ACA survival means hospitals should fight for every Medicaid dollar


Wow.

That was pretty much the only word that came to mind after I learned the U.S. Supreme Court upheld much of the Patient Protection and Affordable Care Act last week. As I wrote in this space not long ago, I expected the opposite outcome, but I also had hoped I was wrong. I'm stunned and thrilled I was.

A lot of hospital finance executives should feel the same way. Hundreds of facilities on the long road toward closing down may have just been granted a reprieve. They may want to consider putting photos of U.S. Chief Justice John G. Roberts on their walls.

How tough is the current financial environment? Rebecca Black, a vice president of revenue cycle for Saint Joseph's/Emory Healthcare in Atlanta, told an audience at the Healthcare Financial Management Association's ANI conference in Las Vegas last week that she appeals claims denials for as little as $50.

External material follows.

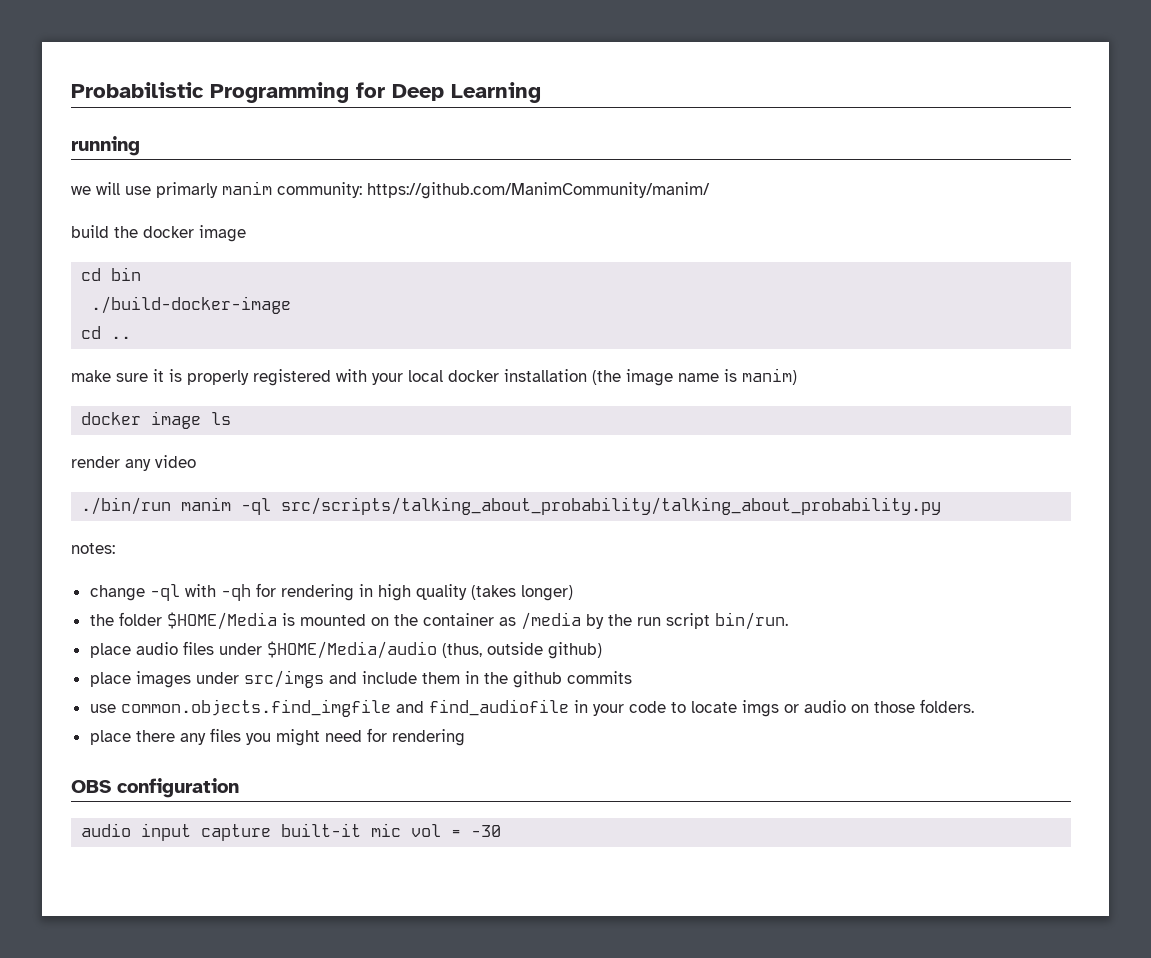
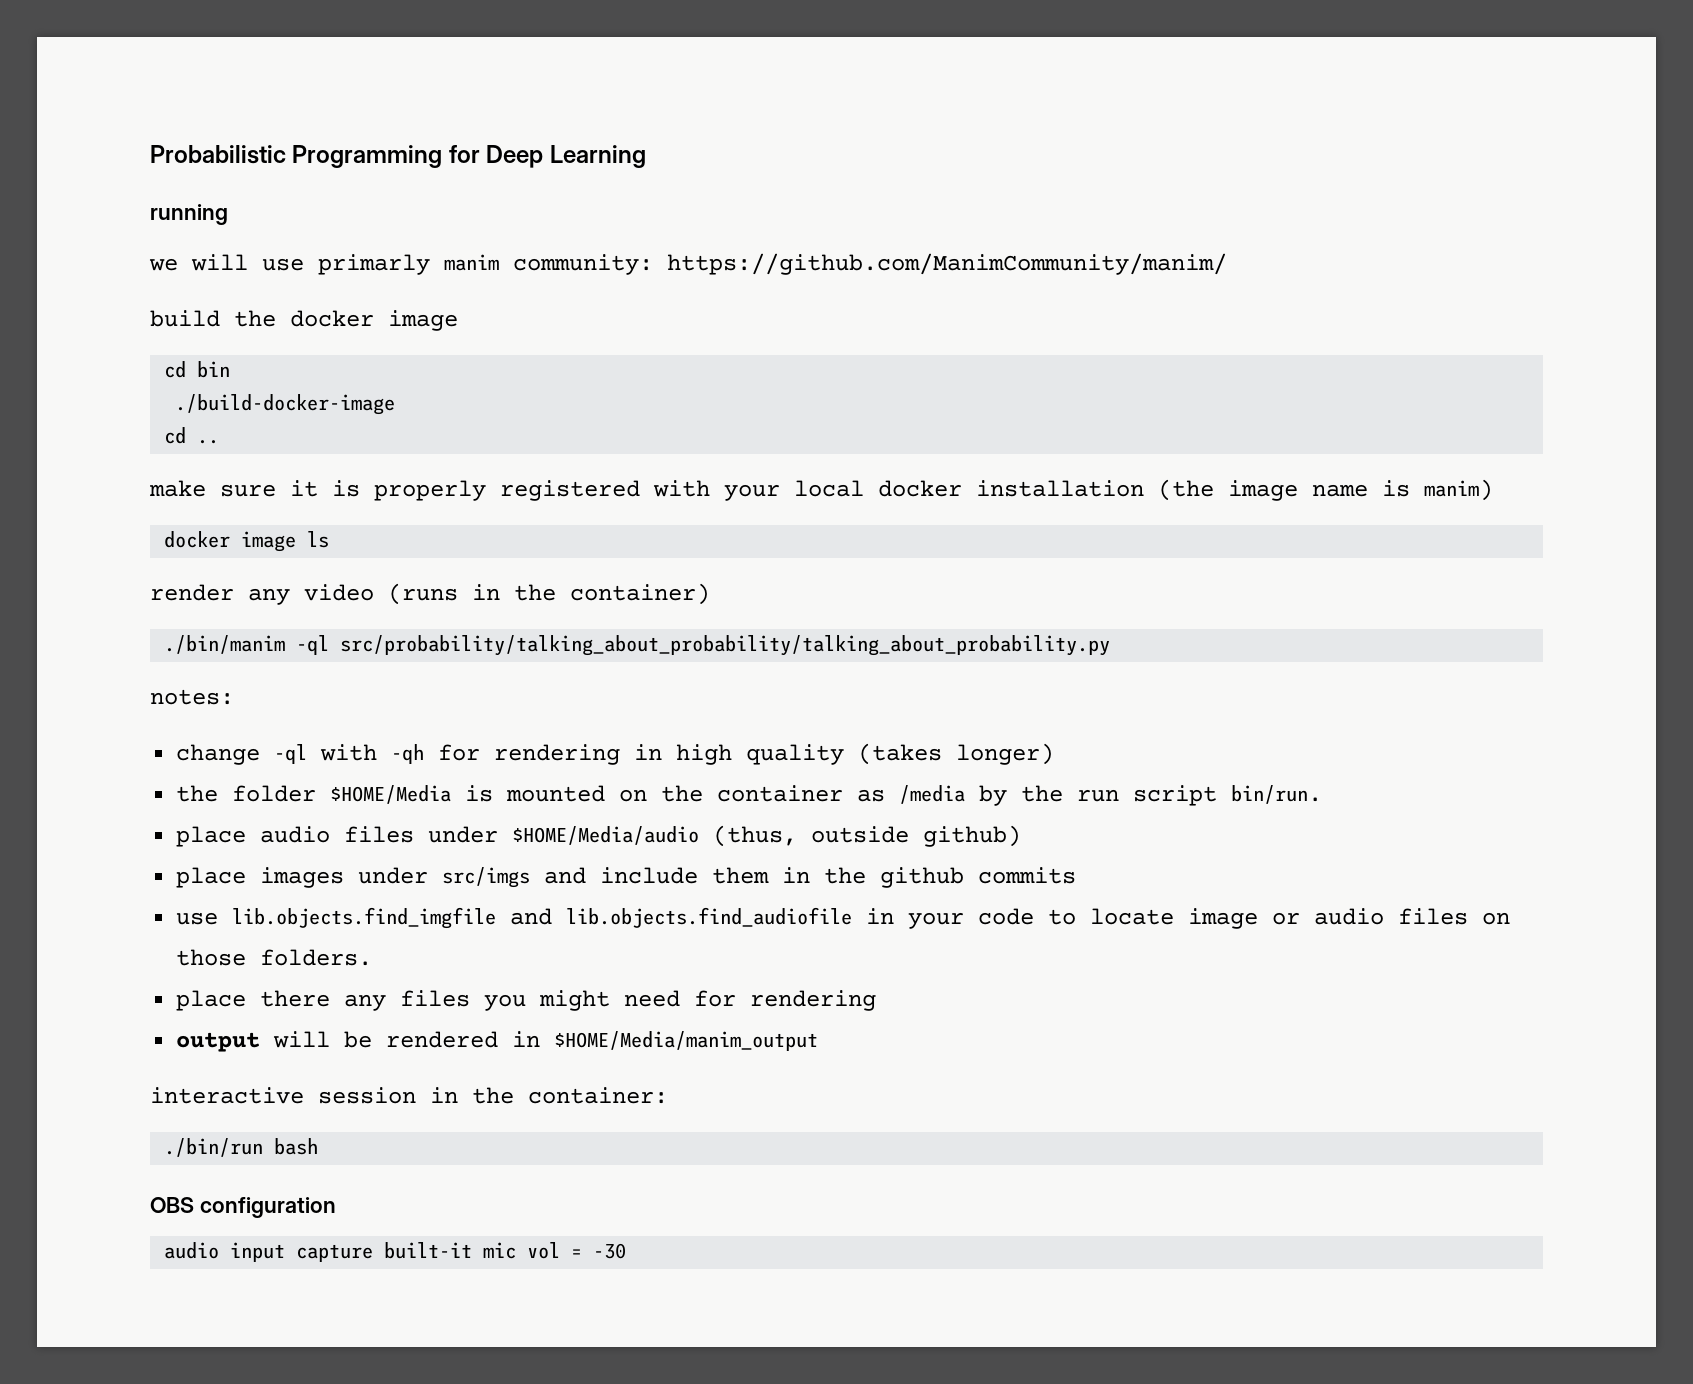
[81,497,942,515] // ./bin/run manim -ql src/scripts/talking_about_probability/talking_about_probability.py -> [388,583,710,605] [164,635,1111,656] (runs in the container) // ./bin/manim -ql src/probability/talking_about_probability/talking_about_probability.py
[120,699,569,717] common.objects.find_imgfile and find_audiofile -> [232,907,853,929] lib.objects.find_imgfile and lib.objects.find_audiofile
[741,700,779,717] imgs -> [1188,908,1259,929] image
(846, 706) none -> [1398,908,1469,925] files
(465, 737) none -> [176,1031,819,1052] [150,1087,668,1104] [164,1138,319,1157] // output will be rendered in $HOME/Media/manim_output // interactive session in the container: // ./bin/run bash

"Some (providers) let something slide if it's under $1,000. I don't ... it's a matter of principle," Black said.

This is Emory we're talking about. Not exactly a bunch of struggling critical access facilities. Yet every dollar counts.

That Roberts decided to be the lone conservative to side with ACA may boil down to a single issue: Unlike the other right-wing members of the court, he's not adamantine. He would never huffily read a dissent from the bench insisting we must throw 14-year-olds in prison for the rest of their lives and that his colleagues didn't have the authority to say otherwise (Samuel Alito). Roberts never appears resolutely hostile and disengaged (Clarence Thomas). He politely asks questions during oral arguments and doesn't treat highly accomplished attorneys like they just stumbled into law school (Antonin Scalia). And he decided not to testily declare that the United States needed to continue to be the only industrialized nation on earth without some form of universal healthcare (Everyone mentioned previously, and Anthony Kennedy).

Roberts also has a legacy to protect. And unlike his predecessor, William Rehnquist, he didn't want it to have anything to do with putting stripes on his sleeves like the Lord High Chancellor character in the Gilbert and Sullivan opera "Iolanthe."

As I wrote here more than two years ago, after the ACA was signed into law, the nation's conservatives grumbled like a bunch of schoolyard bullies rooked of their lunch money. Now they're groaning like their hand-picked headmaster decided the underclassman should keep that change after all.

I suggest they peruse their Supreme Court history more closely. Roberts is part of a 60-year legacy of justices appointed by conservative presidents who veered out of their right-of-center grooves. William Brennan, David Souter and John Paul Stevens are among their brethren. Oh--I almost forgot Earl Warren.

The conservatives are fond of quoting and following the intentions of the founding fathers, part of the "originalism" they (and the Supreme Court justices) use to make sure what they believe are radical changes never occur.

In the meantime, there is going to be an after-school back-alley brawl over Medicaid. The court's decision leaves states to do as they please as to whether they would accept hundreds of billions of dollars from the federal government to expand the program.

Turning down the money won't look good. But more than half of the states' attorneys general sued to get the ACA overturned. Expect some of them--including Georgia, where Emory is based--to dig in their heels. And as I've spoken to some people knowledgeable about this issue, it would seem likely that many poor people might migrate to nearby states to obtain Medicaid coverage. That should thrill those redder regimes that have embraced "self-deportation" to no end.

If that's the case, hospital finance executives should waste no time getting their regional and state lobbies to ramp up the arguments for getting those Medicaid funds. Even if they spend a million dollars here or there to pressure the right politicians to carry the day, it will be worth it in the long run.